# Elbbutt Wer weiss was?



## friggler (5. Dezember 2006)

Dass man in der Elbe "Butt" fangen kann dürfte bekannt sein.

Einige andere Tatsachen dazu sind dagegen wohl weniger bekannt, jedenfalls mir nicht, und Ich habe auch keine Hinweise gefunden die eine befriedigende Antwort geben.
Möglicherweise kann hier jemand weiterhelfen.

1.
Der platte Fisch soll ja genaugenommen eine Flunder sein. 
Ob Scholle, Flunder, oder Kliesche kann man ja normalerweise erfühlen (Flunder wie Schmirgelpapier ganze Oberseite rauh, Kliesche vom Kopf zum Schwanz glatt, umgekehrt rauh ohne "Höcker" am Kopf, Scholle in beide Richtungen glatt, dafür "Höcker" am Kopf). Zumindestens an der Küste ist es meist kein Problem...

Wenn man an der Küste Flundern fängt ist die gesamte Oberseite zu beiden Richtungen rauh. 
Die Flundern in der Elbe sind auf der Oberseite in beide Richtungen glatt, nur an der Seitenlinie sind sie rauh. 
Linksäugige und Rechtsäugige Exemplare kommen in der Elbe fast gleichermassen vor, an der Küste sind Linksäugige dagegen recht selten (jedenfalls bei meinen Fängen).

Sind das trotzdem die gleichen Fische?? Oder ist das eine eigene (Unter)Art?

2.
In der Elbe habe Ich (und viele Angler die Ich gefragt habe) nur weibliche Flundern gefangen-noch nie konnte mir jemand einen Milchner zeigen.

Woran liegt das?

3.
Es heisst im Sommer ziehen die Flundern auch ins Süsswasser der Flüsse. Zum Laichen wandern sie wieder ins Meer.
Schon im Frühjahr sieht man an geeigneten Stellen tausende ab Centstück grosse Flundern.

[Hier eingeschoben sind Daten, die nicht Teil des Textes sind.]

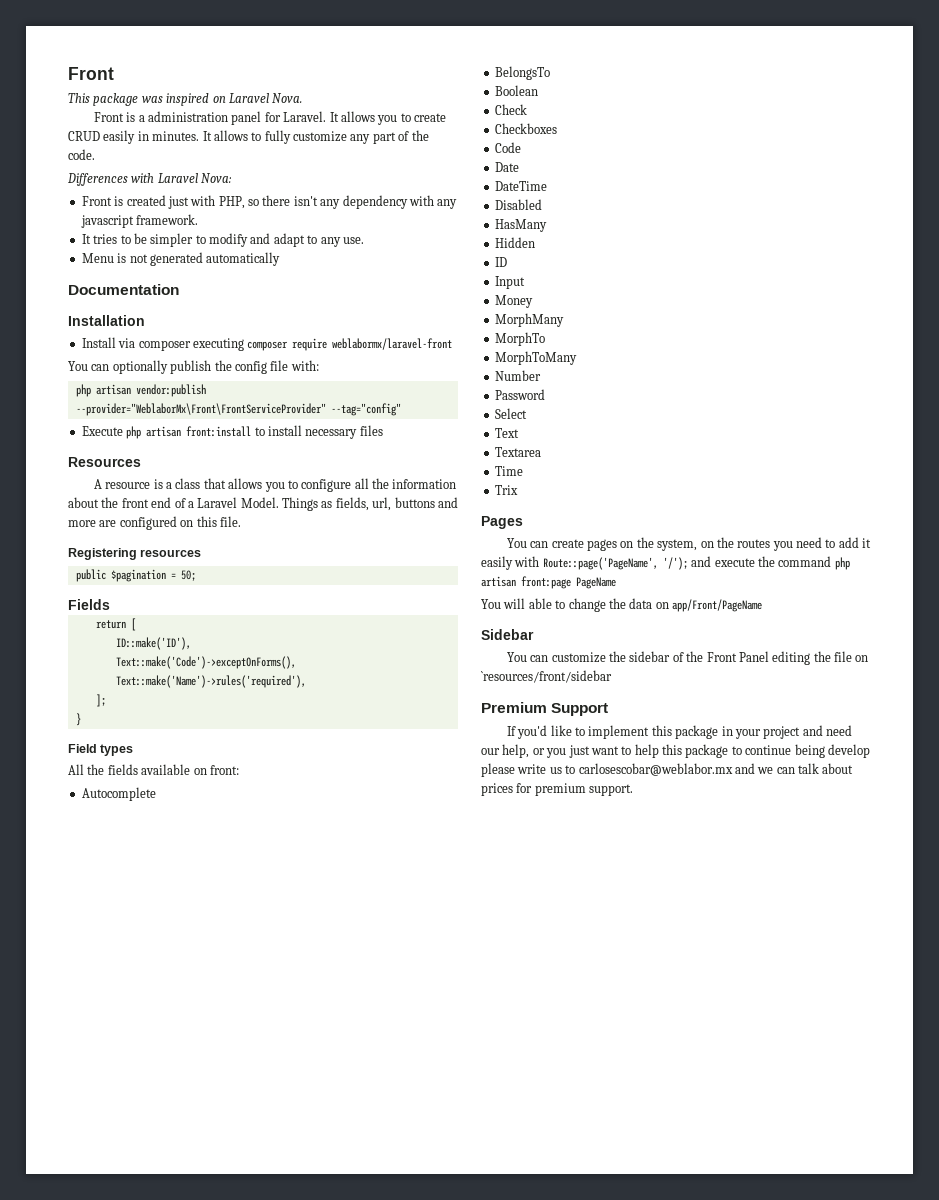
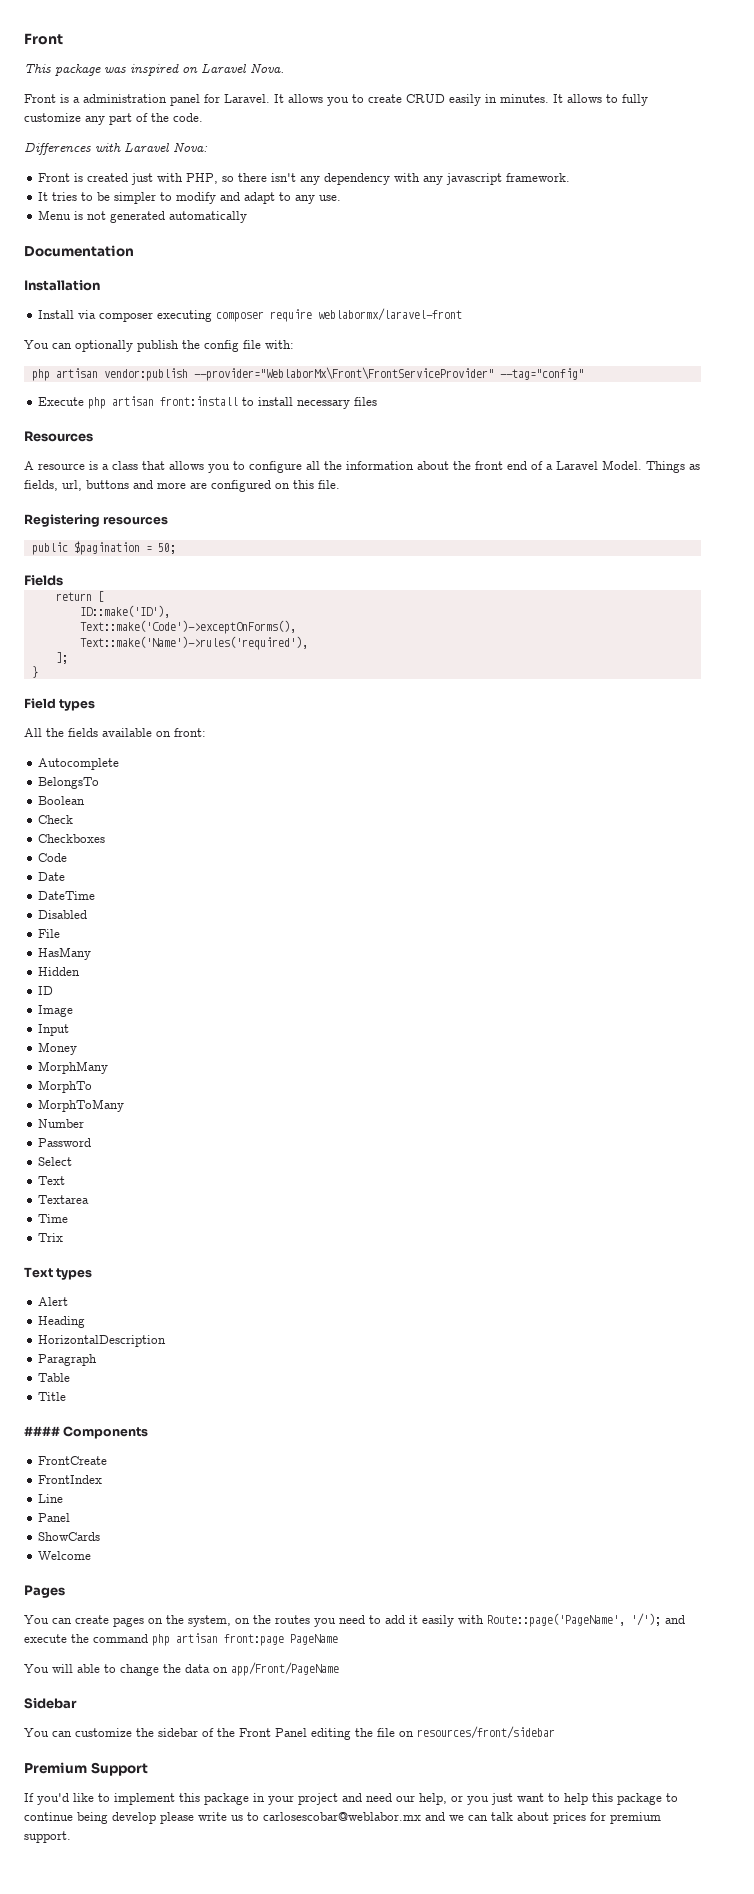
+ File
+ Image
+ Text types
+ Alert
+ Heading
+ HorizontalDescription
+ Paragraph
+ Table
+ Title
+ #### Components
+ FrontCreate
+ FrontIndex
+ Line
+ Panel
+ ShowCards
+ Welcome
- You can customize the sidebar of the Front Panel editing the file on `resources/front/sidebar
+ You can customize the sidebar of the Front Panel editing the file on resources/front/sidebar

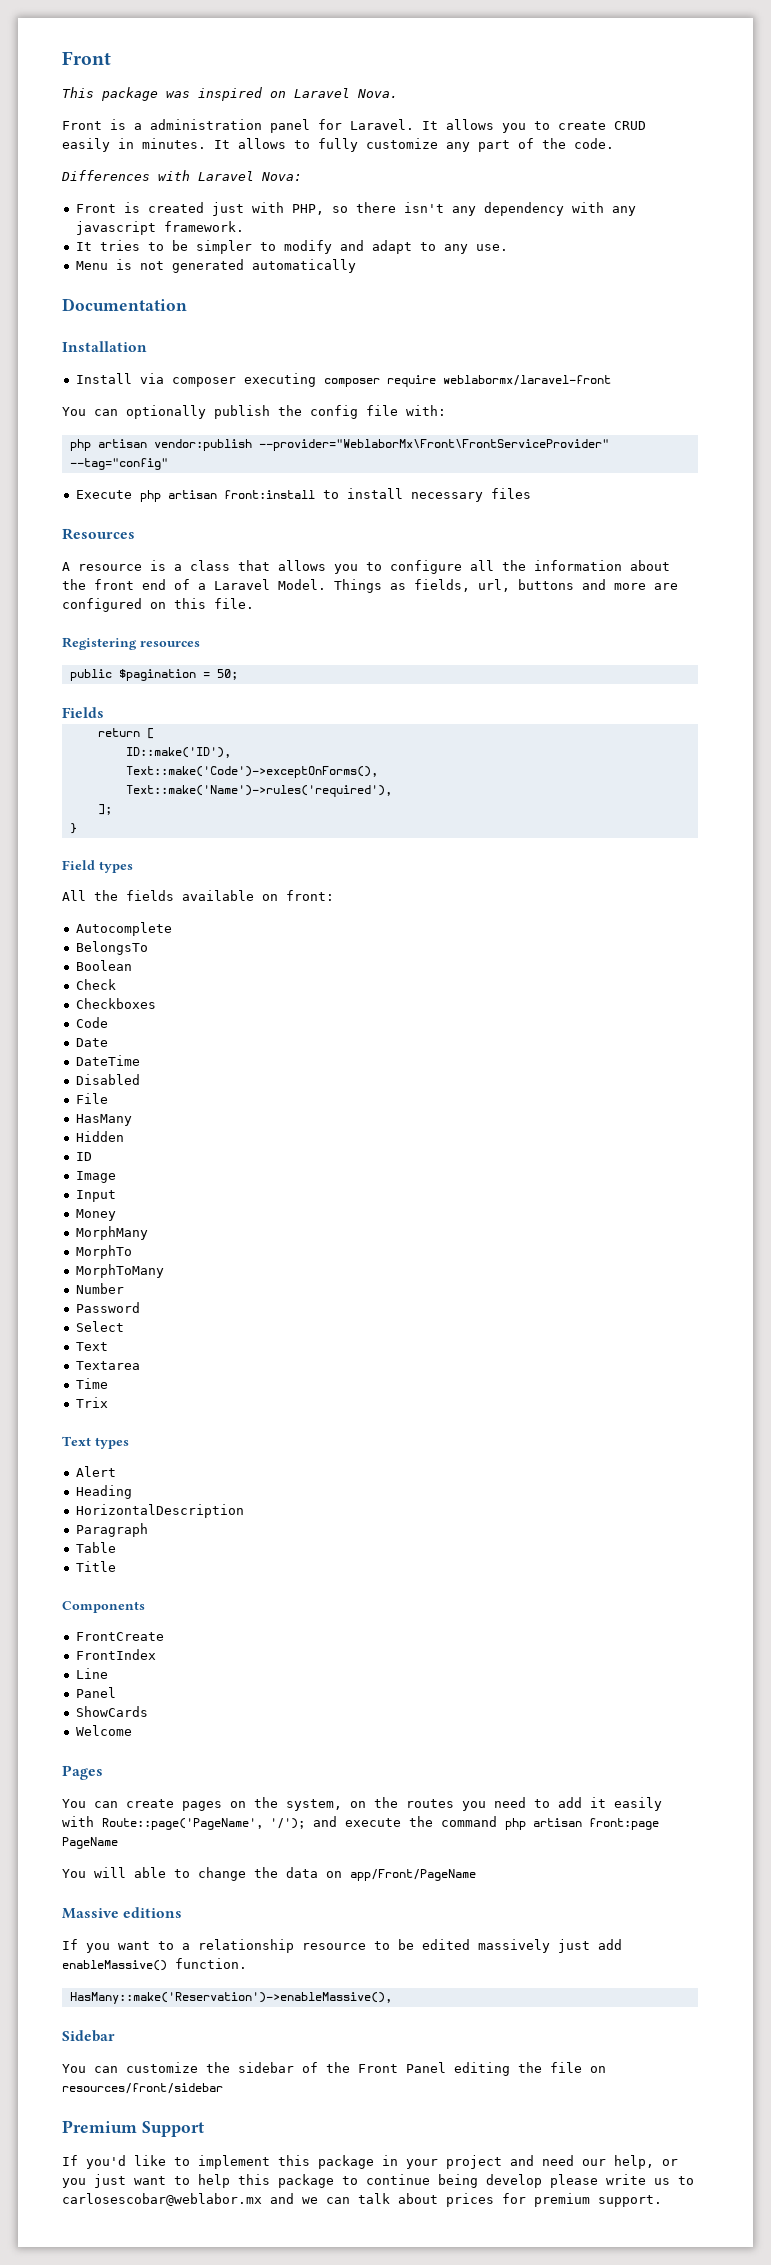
- #### Components
+ Components
+ Massive editions
+ If you want to a relationship resource to be edited massively just add enableMassive() function.
+ HasMany::make('Reservation')->enableMassive(),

Warum fängt man im Sommer fast keine?

Sind das alles weibliche Babyflundern die sofort anfangen in die Flüsse aufzusteigen?

4.
Wenn es der gleiche Fisch wäre müsste der ja auf dem Weg in die Elbe seine rauhe Oberfläche verlieren, oder bei der Wanderung ins Salzwasser komplett rauh werden, denn an der Küste ist mir noch nie eine glatte Flunder begegnet...

???

Wenn jemand Antworten zu den Fragen hat oder Quellen kennt würde ich mich über eine Antwort sehr freuen. Oder habt Ihr gleiches/anderes beobachtet? Dann bitte auch das Posten.


Freue mich auf Antworten
Andreas


----------



## Stefan6 (5. Dezember 2006)

*AW: Elbbutt Wer weiss was?*

Moin #h 

vielleicht hilft Dir das weiter:   http://www.angeltreff.org/fischdb/flunder.html  #c


----------



## Meeresangler_Schwerin (5. Dezember 2006)

*AW: Elbbutt Wer weiss was?*

zu 2.: hast du dich verswchrieben oder meinst du wirklich Scholle? Denn ich konnte in Hamburg bisher nur Flundern fangen und die waren allesamt männlich.
Auf die Augenstellung habe ich dabei nie geachtet.
Die anderen Fragen kann ich dir leider nicht beantworten.


----------



## friggler (5. Dezember 2006)

*AW: Elbbutt Wer weiss was?*

@ Stefan6 
erstmal Danke.
Die Seite und fishbase.org, limanda usw. habe Ich schon durchforstet, auch Googel hat mir nicht weitergeholfen. Ich hab einfach keinen Hinweis gefunden warum die so verschieden sind.

@MS
Ja Du hast natürlich recht, aber Ich kanns nicht editieren...
Du hast ja auch vor kurzem in der Elbe Platten gefangen und den Vergleich zu den an der Küste, ist die die unterschidliche Struktur auch aufgefallen?

Gruss
Andreas


----------



## Meeresangler_Schwerin (5. Dezember 2006)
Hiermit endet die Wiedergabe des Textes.